"WHO does that Kevin Bridges think he is?" I hear you ask, because although the Clydebank comedian has barely clocked up 27 years on the planet, he believes he's achieved sufficient experience to compile the story of his life.

(He's set to promote his 80,000 word tome on Saturday at the Glasgow Royal Concert Hall.)

Some will consider this is something of a disgrace. But let's look at the counterpoint. Bridges may be 27, but he is in fact 47.

It's just that his body is yet to catch up with his brain. And he does have life experience; it's just that it's ordinary life experience, which he somehow reconstitutes into the hilarious.

His new book We Need To Talk About . . . Kevin Bridges won't reference hanging around with footballers in trendy London clubs, but his football story about missing two final school exams to follow Celtic to Seville in 2003 is better.

Bridges has never had a cocaine habit, or spent time in rehab, although he has felt pretty bad after a few beers and eating the night before's takeaway straight from the carpet.

He's never been given to Ferarri spending, although he did once spend a hundred quid on a pair of flash trainers.

He's never been banged up but he has been to prison, where he made jokes about sentencing and prison officers. "A guy got up 10 minutes into my set and went back to his cell. That's a heckle," he has said.

Bridges has not been bankrupted, but he does know what it's like to have been threatened for £1 at a bus stop. He may not have a had a vast range of work experience, but aged 16 he was turned down by Asda as a potential shelf-stacker, to the Co-op's gain.

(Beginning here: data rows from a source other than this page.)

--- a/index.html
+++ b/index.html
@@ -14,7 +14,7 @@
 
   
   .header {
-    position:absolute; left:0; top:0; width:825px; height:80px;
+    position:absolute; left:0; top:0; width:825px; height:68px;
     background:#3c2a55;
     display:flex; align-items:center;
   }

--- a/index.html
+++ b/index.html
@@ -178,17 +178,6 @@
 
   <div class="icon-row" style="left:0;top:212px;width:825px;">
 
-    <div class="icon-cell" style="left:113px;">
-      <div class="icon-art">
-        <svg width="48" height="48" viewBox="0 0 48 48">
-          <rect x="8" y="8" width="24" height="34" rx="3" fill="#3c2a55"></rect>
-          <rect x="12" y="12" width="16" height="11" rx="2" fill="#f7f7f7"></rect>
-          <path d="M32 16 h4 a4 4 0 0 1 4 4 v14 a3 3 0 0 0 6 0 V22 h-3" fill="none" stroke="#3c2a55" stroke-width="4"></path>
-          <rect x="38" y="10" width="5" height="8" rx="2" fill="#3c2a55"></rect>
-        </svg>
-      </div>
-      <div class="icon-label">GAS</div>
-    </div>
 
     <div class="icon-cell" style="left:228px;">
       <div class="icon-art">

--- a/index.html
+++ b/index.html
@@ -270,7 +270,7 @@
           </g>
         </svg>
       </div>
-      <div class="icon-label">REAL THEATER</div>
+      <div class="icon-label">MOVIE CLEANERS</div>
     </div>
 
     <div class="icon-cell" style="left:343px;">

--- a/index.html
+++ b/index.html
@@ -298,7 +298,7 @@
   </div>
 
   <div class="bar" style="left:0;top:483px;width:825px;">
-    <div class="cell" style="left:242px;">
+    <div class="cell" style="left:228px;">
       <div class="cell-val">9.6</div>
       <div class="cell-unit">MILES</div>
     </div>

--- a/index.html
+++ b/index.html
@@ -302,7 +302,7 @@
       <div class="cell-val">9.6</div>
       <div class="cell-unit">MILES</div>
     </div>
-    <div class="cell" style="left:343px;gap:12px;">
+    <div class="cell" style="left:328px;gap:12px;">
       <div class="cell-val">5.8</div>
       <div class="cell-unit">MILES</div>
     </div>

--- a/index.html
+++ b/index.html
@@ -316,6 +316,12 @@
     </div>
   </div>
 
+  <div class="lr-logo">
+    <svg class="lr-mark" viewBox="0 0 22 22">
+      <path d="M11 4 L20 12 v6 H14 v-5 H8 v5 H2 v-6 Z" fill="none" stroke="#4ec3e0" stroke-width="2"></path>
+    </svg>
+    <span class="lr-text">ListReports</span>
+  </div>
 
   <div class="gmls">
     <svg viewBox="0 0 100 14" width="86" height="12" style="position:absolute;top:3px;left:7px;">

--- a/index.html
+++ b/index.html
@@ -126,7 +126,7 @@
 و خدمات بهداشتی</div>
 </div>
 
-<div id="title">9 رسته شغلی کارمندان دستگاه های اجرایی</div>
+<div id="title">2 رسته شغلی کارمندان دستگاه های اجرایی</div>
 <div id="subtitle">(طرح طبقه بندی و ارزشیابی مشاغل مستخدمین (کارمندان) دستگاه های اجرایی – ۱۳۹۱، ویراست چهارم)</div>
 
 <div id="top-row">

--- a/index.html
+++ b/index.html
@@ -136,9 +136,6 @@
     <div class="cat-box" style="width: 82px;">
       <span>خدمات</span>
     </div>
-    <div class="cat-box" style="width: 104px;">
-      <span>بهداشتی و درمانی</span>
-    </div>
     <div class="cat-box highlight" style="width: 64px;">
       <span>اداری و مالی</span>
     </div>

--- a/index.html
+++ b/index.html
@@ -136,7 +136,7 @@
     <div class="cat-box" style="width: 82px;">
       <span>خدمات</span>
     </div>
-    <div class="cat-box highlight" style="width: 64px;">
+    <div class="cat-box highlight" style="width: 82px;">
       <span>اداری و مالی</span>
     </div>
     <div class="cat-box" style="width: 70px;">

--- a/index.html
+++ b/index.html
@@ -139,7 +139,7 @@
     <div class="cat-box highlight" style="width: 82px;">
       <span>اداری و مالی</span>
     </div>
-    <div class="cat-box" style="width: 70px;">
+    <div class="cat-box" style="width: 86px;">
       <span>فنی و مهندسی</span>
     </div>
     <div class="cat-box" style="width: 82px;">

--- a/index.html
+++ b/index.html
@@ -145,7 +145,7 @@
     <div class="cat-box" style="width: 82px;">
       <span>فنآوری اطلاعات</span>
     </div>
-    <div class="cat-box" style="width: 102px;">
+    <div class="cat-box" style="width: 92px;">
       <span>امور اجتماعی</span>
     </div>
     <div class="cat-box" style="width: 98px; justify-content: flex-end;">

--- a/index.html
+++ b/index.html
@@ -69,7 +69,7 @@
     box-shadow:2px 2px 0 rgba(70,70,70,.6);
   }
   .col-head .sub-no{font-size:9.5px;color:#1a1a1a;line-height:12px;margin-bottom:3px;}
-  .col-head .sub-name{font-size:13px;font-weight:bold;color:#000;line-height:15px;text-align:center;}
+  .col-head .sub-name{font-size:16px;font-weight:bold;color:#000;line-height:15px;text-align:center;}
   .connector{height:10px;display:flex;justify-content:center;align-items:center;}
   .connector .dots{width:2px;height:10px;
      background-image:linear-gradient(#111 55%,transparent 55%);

And he does know about politics. "How does it help your self-esteem working in a shop where everything's worth a quid except you?" he says of government work experience strategies.

And economics, illustrated by his perfectly concise summation of how a future independent Scotland would deal with an IMF loan: "You'll get your money!"

Bridges is a living example that, for an autobiography to be successful, you don't have to have had a life of debauchery, trauma and torment. You don't have to evoke Philip Larkin by referencing the impact parents had on your psychological wellbeing to achieve a hit memoir. Life is all in the telling. And didn't Frankie Boyle get away with it?